Scroll Untuk Lanjut Membaca

Video trailer yang telah dipublikasikan di beberapa kanal YouTube resmi memicu berbagai reaksi, mulai dari pujian hingga kritikan. Beberapa netizen bahkan membuat perbandingan dengan film animasi Jumbo karya Ryan Adriandhy yang juga viral dan mendapat banyak apresiasi.

Film ini diproduksi oleh Perfiki Kreasindo, disutradarai oleh Endiarto dan Bintang, serta diproduseri oleh Toto Soegriwo, dengan Sonny Pudjisasono sebagai produser eksekutif.

Meskipun poster dan informasi terkait film ini sudah dapat ditemukan di laman resmi Cinema XXI, Perfiki Kreasindo tampaknya belum memiliki jejak digital yang jelas ketika mencoba mengakses situs mereka, hanya muncul pesan ‘404 Not Found’.

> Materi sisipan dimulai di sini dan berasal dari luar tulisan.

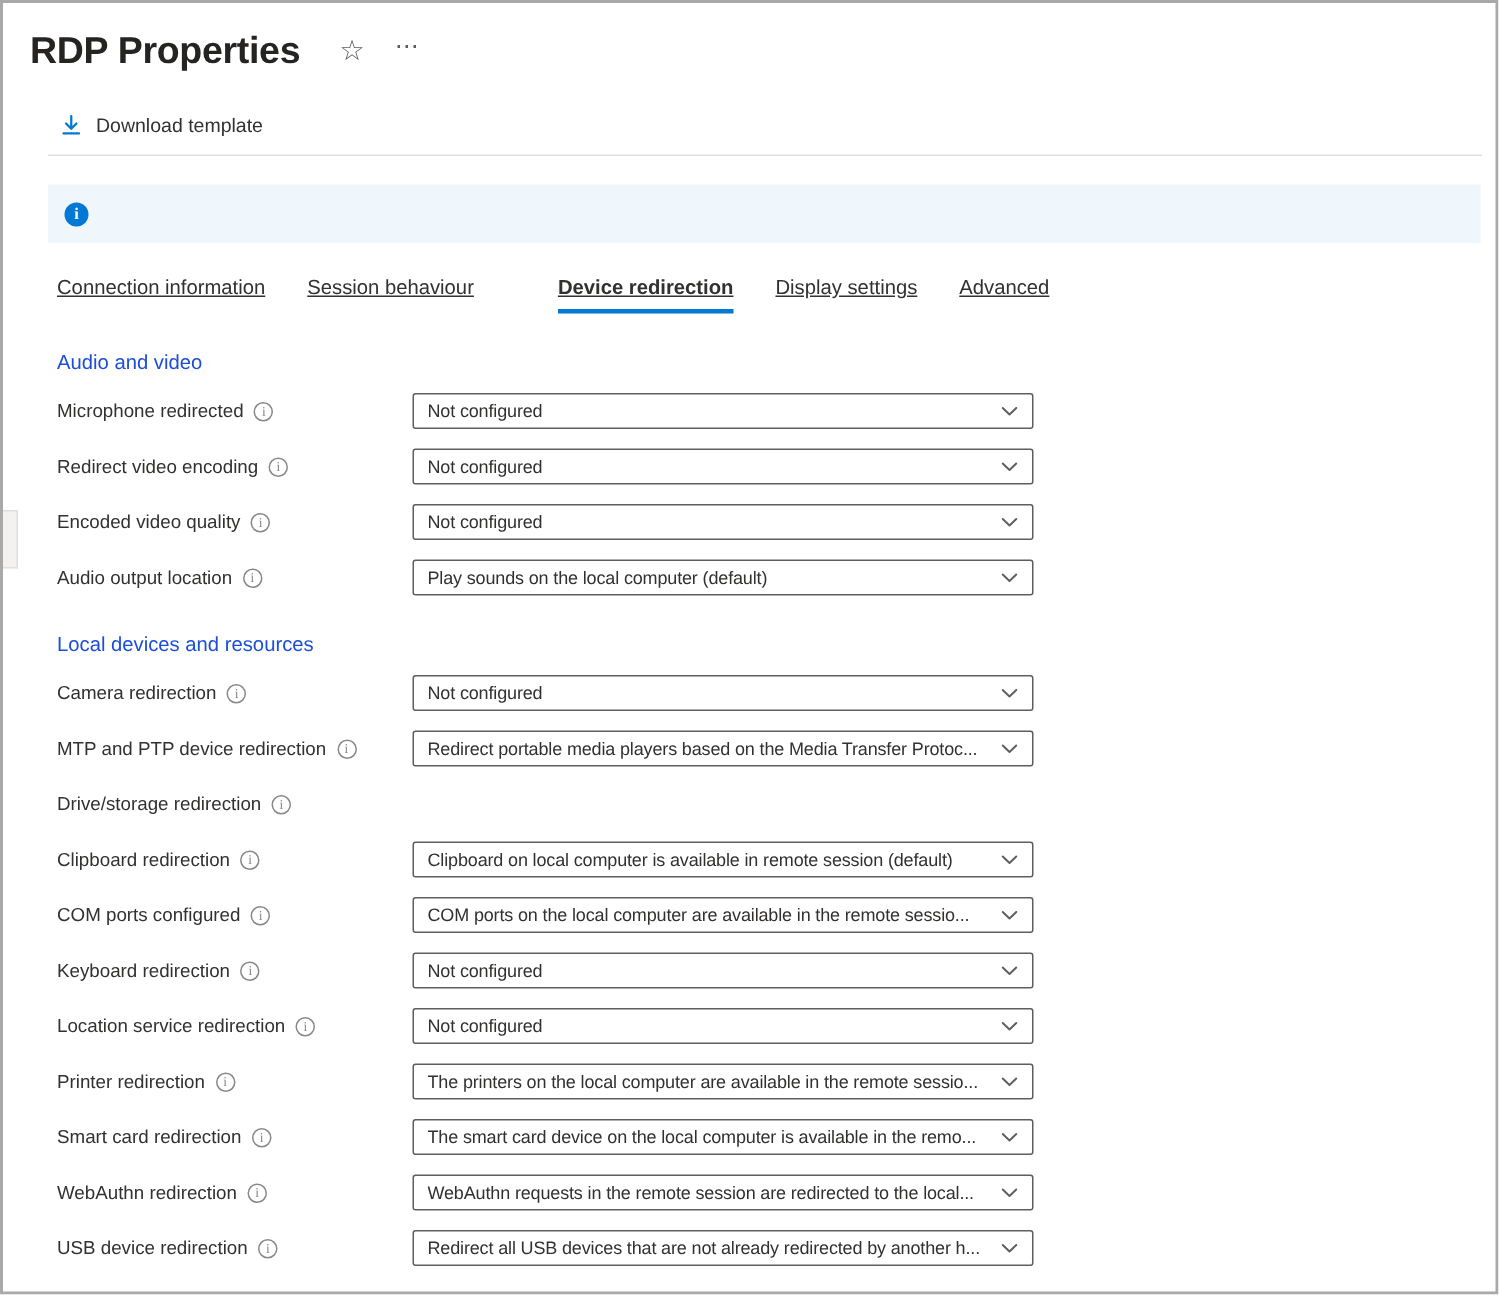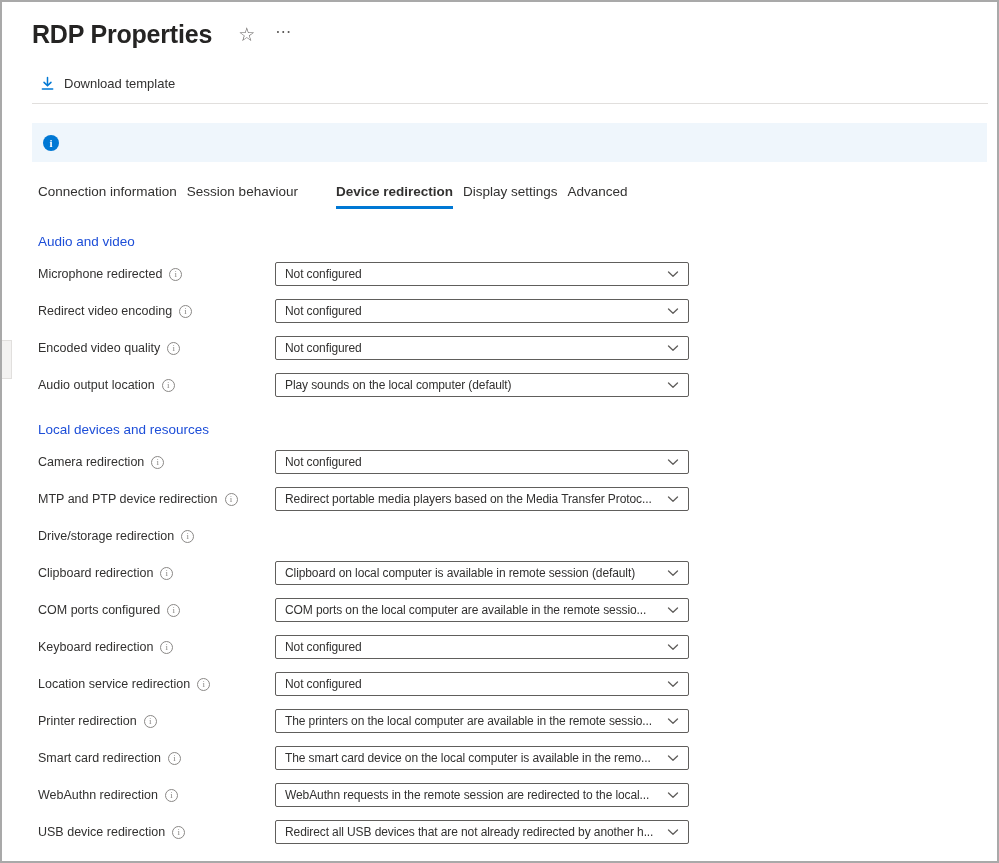"RDP Properties" .header { padding: 18px 0 0 30px -> 18px 0 0 18px }
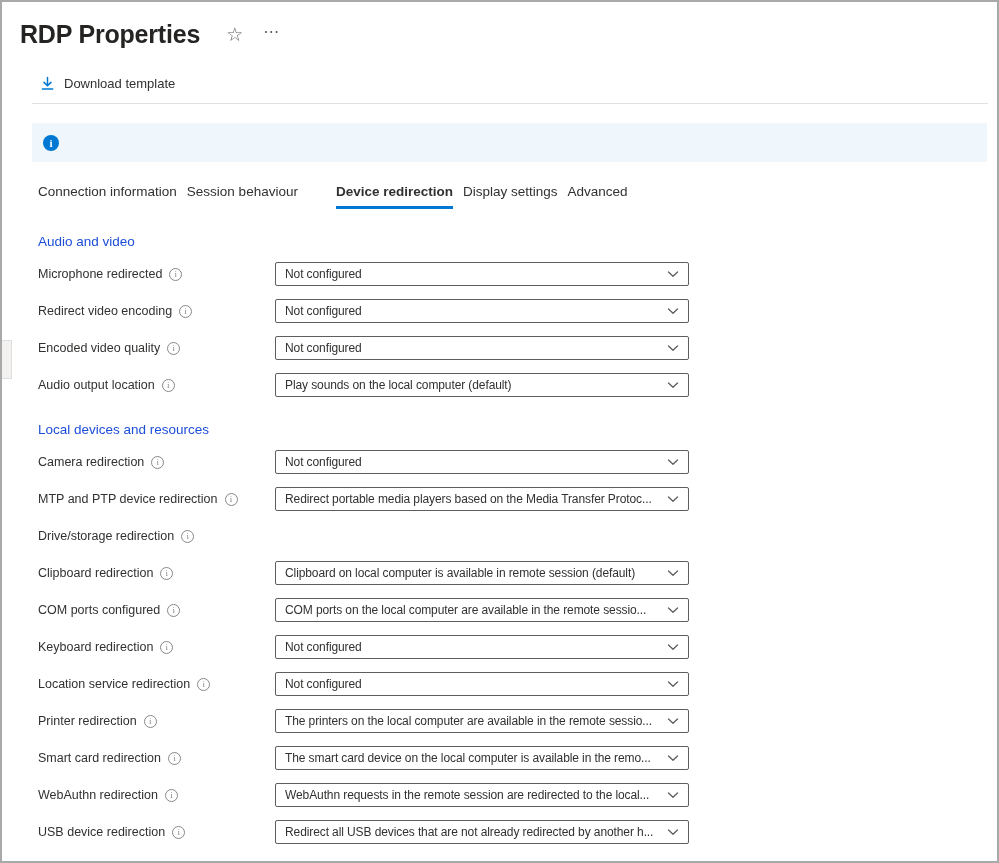"Connection information" .tab-bar { gap: 10px -> 28px; text-decoration: none -> underline }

Dalam kolaborasi di Instagram antara akun @movreview dan Toto Soegriwo, diketahui bahwa pembuatan film ini hanya berlangsung selama sekitar satu bulan, dimulai pada Juni 2025. Anggaran yang digunakan untuk produksi film ini dikabarkan mencapai Rp 6,7 miliar.

Menyusul banyaknya kritik yang muncul terkait kualitas animasi film tersebut, Toto Soegriwo akhirnya memberikan tanggapan melalui akun Instagram-nya, mengatakan, “Senyumin aja. Komentator lebih pandai dari pemain. Banyak yang mengambil manfaat juga kan? Postingan kalian jadi viral kan?,” tulis dalam cuitan tersebut.

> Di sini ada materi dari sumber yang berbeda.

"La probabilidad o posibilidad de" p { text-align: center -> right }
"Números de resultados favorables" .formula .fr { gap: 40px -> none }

Film Merah Putih: One For All mengangkat tema kebangsaan, dengan latar cerita di sebuah desa yang tengah mempersiapkan perayaan Hari Kemerdekaan Indonesia.

Ceritanya berfokus pada sekelompok anak yang terpilih menjadi ‘Tim Merah Putih’ untuk menjaga bendera pusaka yang akan dikibarkan pada upacara 17 Agustus.

Namun, bendera tersebut hilang secara misterius, dan tim yang berasal dari berbagai latar budaya ini bekerja sama untuk menemukannya.

Meskipun mengusung pesan Bhinneka Tunggal Ika (berbeda-beda tetapi tetap satu), film ini tak luput dari sorotan negatif, terutama mengenai eksekusi teknis dan animasinya. Beberapa netizen bahkan membandingkannya dengan Jumbo, yang dianggap memiliki kualitas lebih baik.